## Task to complete
Transcribe the entries below exactly; leave every image out.

════════════════════

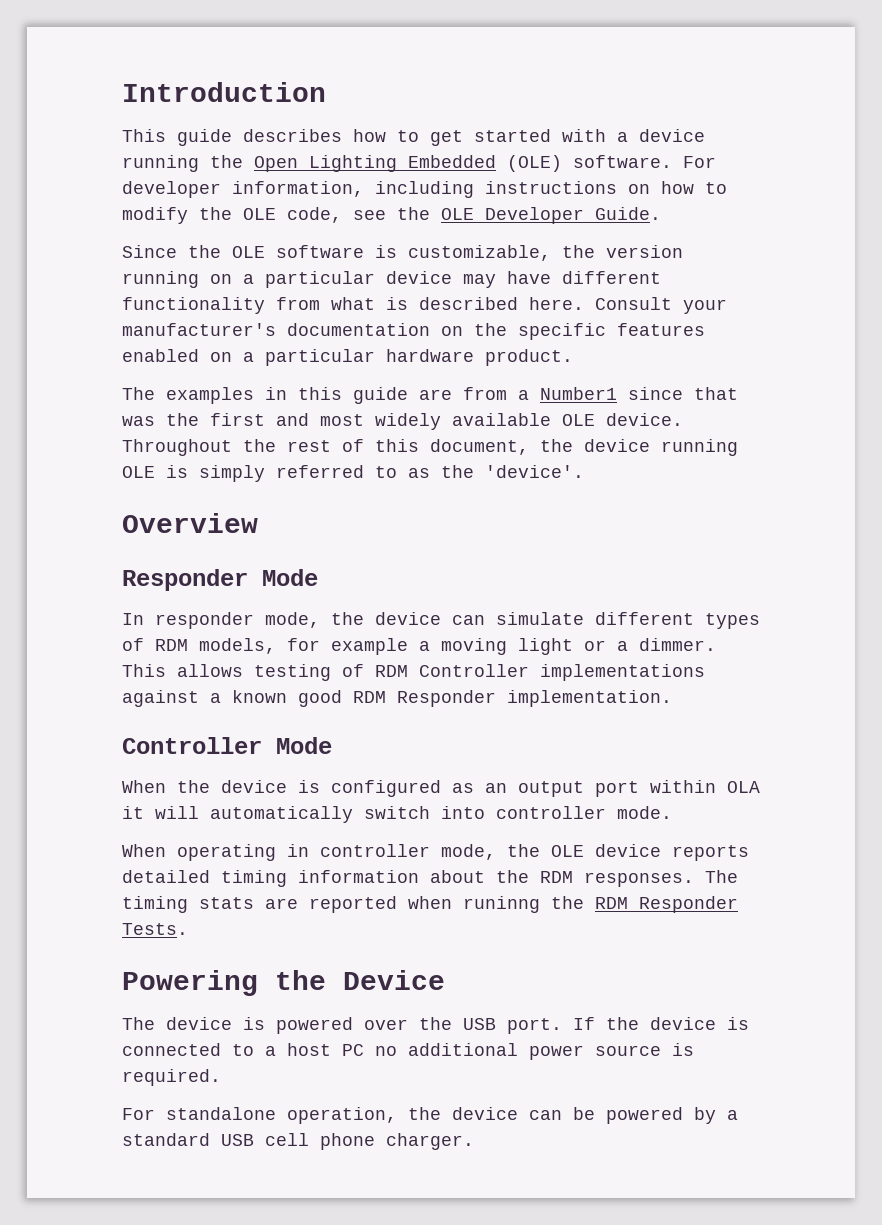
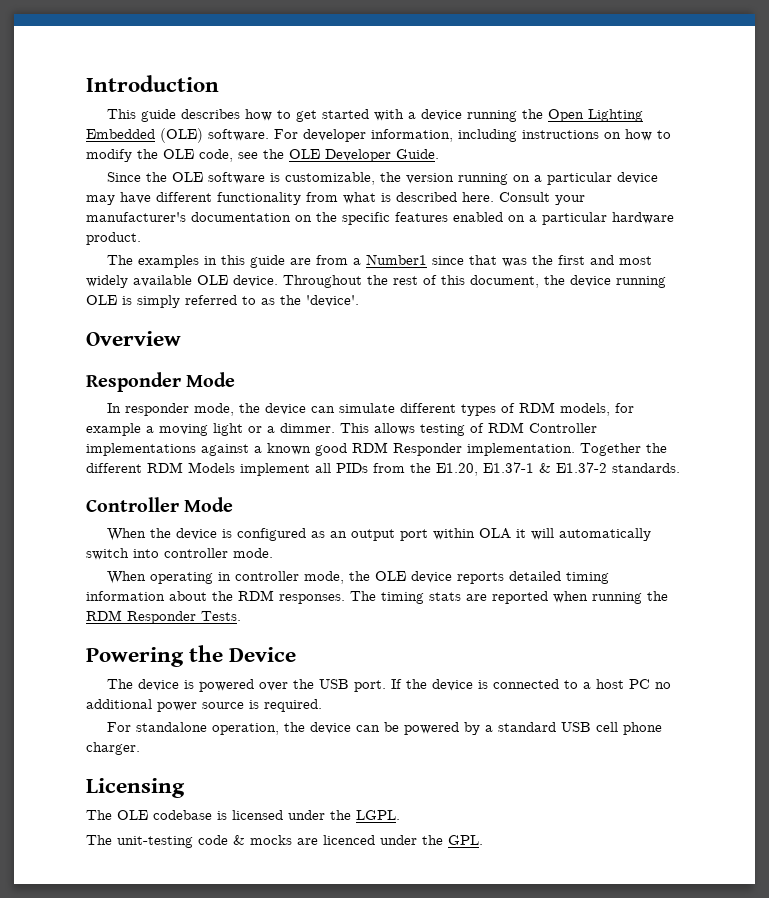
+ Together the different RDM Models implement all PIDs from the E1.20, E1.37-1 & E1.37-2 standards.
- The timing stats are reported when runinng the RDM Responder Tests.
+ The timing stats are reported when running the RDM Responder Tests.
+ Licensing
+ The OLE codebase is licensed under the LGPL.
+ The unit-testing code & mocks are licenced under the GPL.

════════════════════

## Reply
+ Together the different RDM Models implement all PIDs from the E1.20, E1.37-1 & E1.37-2 standards.
- The timing stats are reported when runinng the RDM Responder Tests.
+ The timing stats are reported when running the RDM Responder Tests.
+ Licensing
+ The OLE codebase is licensed under the LGPL.
+ The unit-testing code & mocks are licenced under the GPL.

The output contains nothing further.